What is the probability of designing a product, patenting it, and then selling the patent to a company that needs it?? It seems to me that this would be a logical first step into the design world. If you have a couple good ideas that you can get patented, you can then leverage contacts and your sales/preso skills to convince a company to take it off your hands. While I realize they would heavily discount future value of the product, it would allow a person to work in the field on a limited basis and begin to get a feel for what it takes to succeed.
Of course, I do realize the difficulty in actually creating a unique product that is desired by enough people to make it worth investing in. I don’t want anyone to think I am fooling myself. I just want to know if there are opportunities for designing products that companies don’t even know they need yet.
For an inventor or entrepreneur, yes.
For a designer, no. (Start with a design degree.)
Patents are very very time consuming, expensive, and would then require a significant sales-effort on your behalf. We’re talking tens of thousands of dollars per concept and years of development.
I’ve worked with toy inventors that contract out their best ideas to designers for visualization prior to pitching to the buyers at annual toy-fairs. They produce about 50 viable concepts a year, of which, maybe 2-3 are licensed for a royalty. None of these inventors deal with patents for the aformentioned reasons–instead they have a “gentlemans agreement” with the toy companies. If that trust were ever broken, they inventor community would blacklist them and they’d loose out on a key source of innovation.
I think maybe ID isn’t what I want to do. What I want to do is be an inventor and an entrepreneur. What is this market like?? My thinktank dreams up ideas on a daily basis, but we struggle with moving beyond the brainstorming phase. Primarily because we all have 9-5 jobs that limit our time and resources.
Having recently completed my MBA, I have limited exposure to the design process (open ended brainstorming, accepting all ideas, designing for the customer, etc.). I think we have clever, useful ideas (although some are worthless). What kind of opportunities are available for freelance inventors?? How far do they typically have to take a product in order to be able to approach a corporation??
A lot of inventors use consumer research benchmarking.
Take a look at what Doug Hall is doing. He used to offer that service via a firm, but now promotes an artificial intelligence advisor that benchmarks your idea with “10,000+ other concepts on dozens of traits that have been proven predictive of actual marketplace success.” (I have NO idea if this actually works, but Hall is as credible as inventors get.)
2) Representing your ideas
Since representing your ideas is a fulltime job, your only good option is to hire someone else to rep you. If you find a rep that really believes in your ideas, you might even get one at no-cost but a royalty arrangement.

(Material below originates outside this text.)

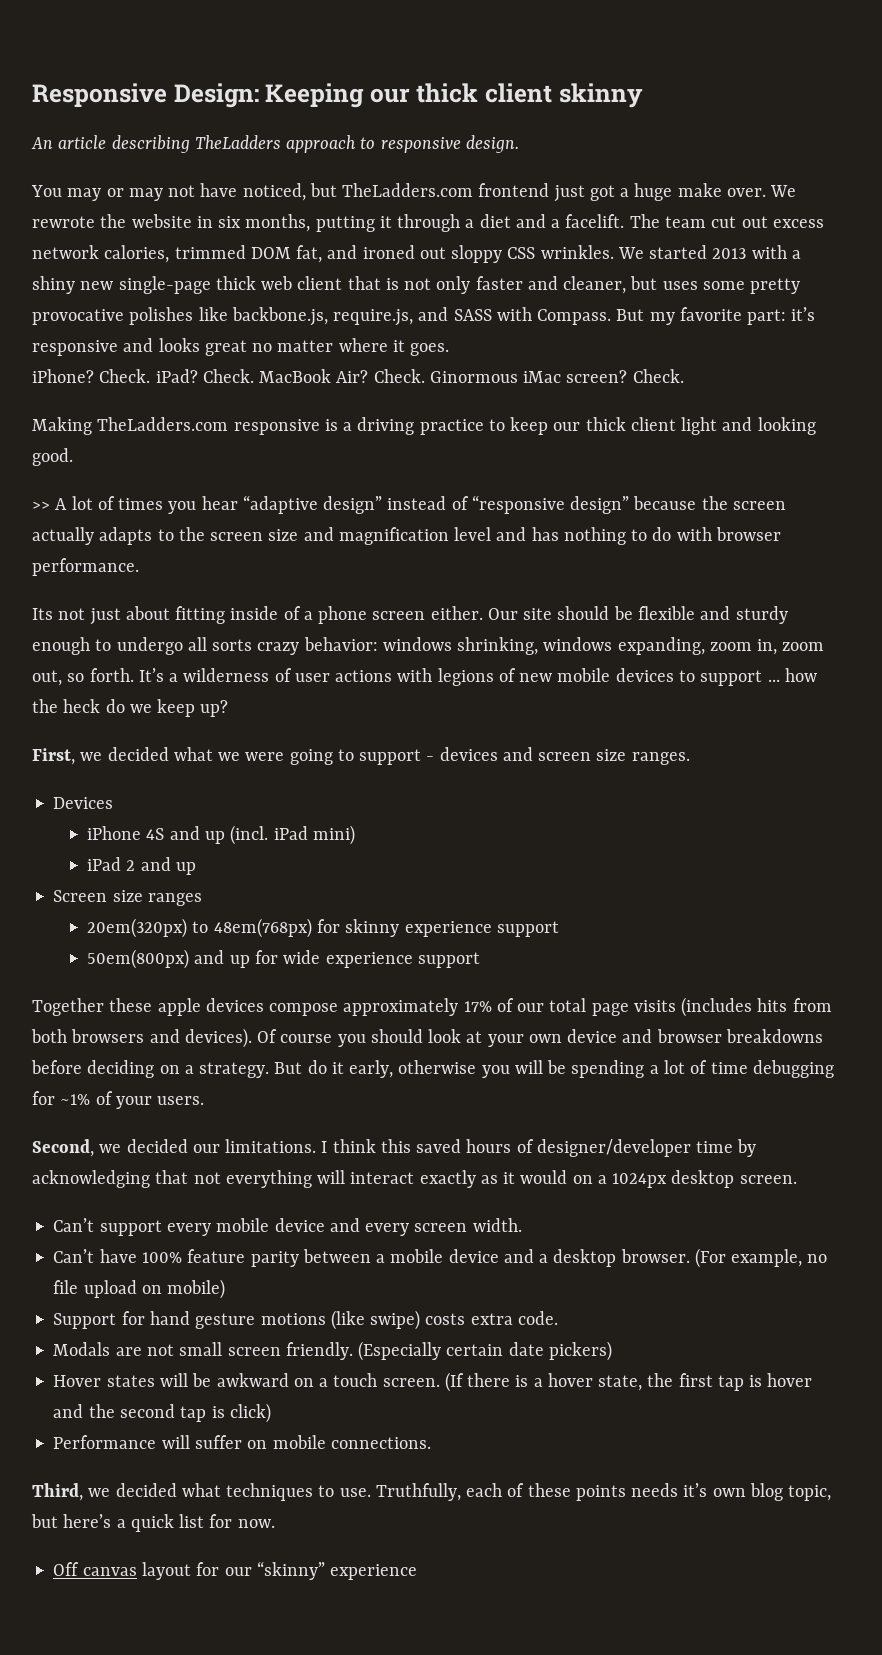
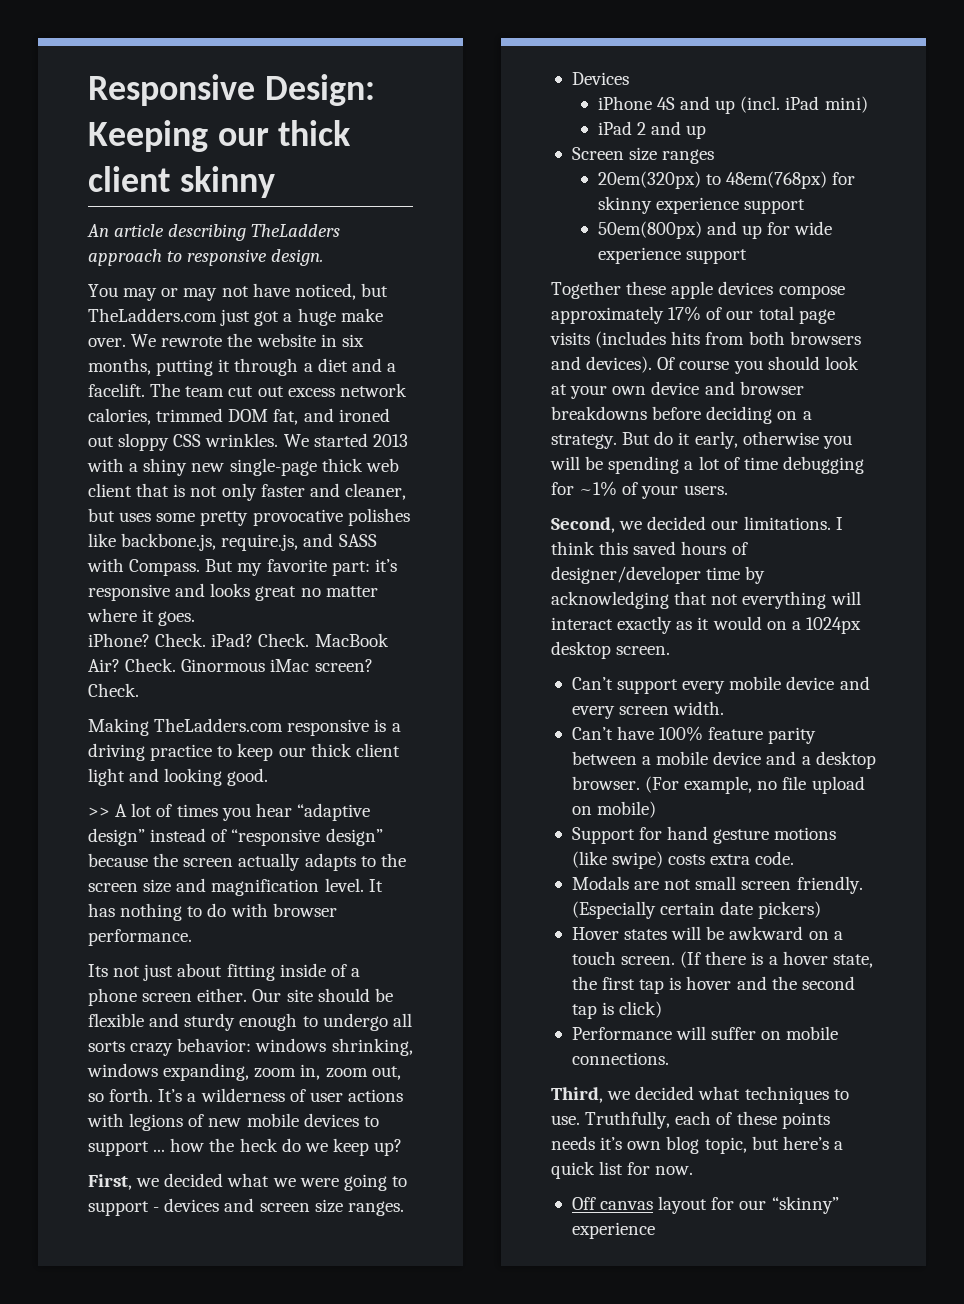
[478,183,550,197] frontend -> (217, 315) none
[454,527,527,541] level and -> [324,878,383,892] level. It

you might want to get provisional first, (only $80 fee), but definitely get the help of an attorney in filing those applications. Most companies wouldn’t even consider listening to anything a random cold caller has to offer without him having some sort of patent protection or signing their own “Policy and Conditions for Submitted Ideas” which isn’t such a good idea ,…
since most of them include how they are not required to hold confidence whatever you disclose to them, that they have hundreds of similar submissions, have their “own developments in progress,” etc… They cover ALL bases and they get the upper hand.
I am pretty much in the same boat, having some good practical ideas, limited resources, and having trouble taking it to the next level.
Any other wise insights on the topic?
A little while ago “ML” had some good adivce/thoughts on a similar topic…
i’ll bump it
just remember even if you have a patent and you show your idea that doesn’t stop the company from saying no thanks to you and just finding a way around your patent. So make sure that if you are going to invest the time and money into a patent make it water tight. sometimes just the wording can make the patent. Trust me I know from experience.
The provisional is a great suggestion. I did this and it was a very good way to go. THe other important thing is to try to find out if the company has good ethics. This is not easy to do. THe other thing is to remember the whole experience is a learning experience. Don’t be too afraid to make some mistakes. The next idea you have and market will be that much easier.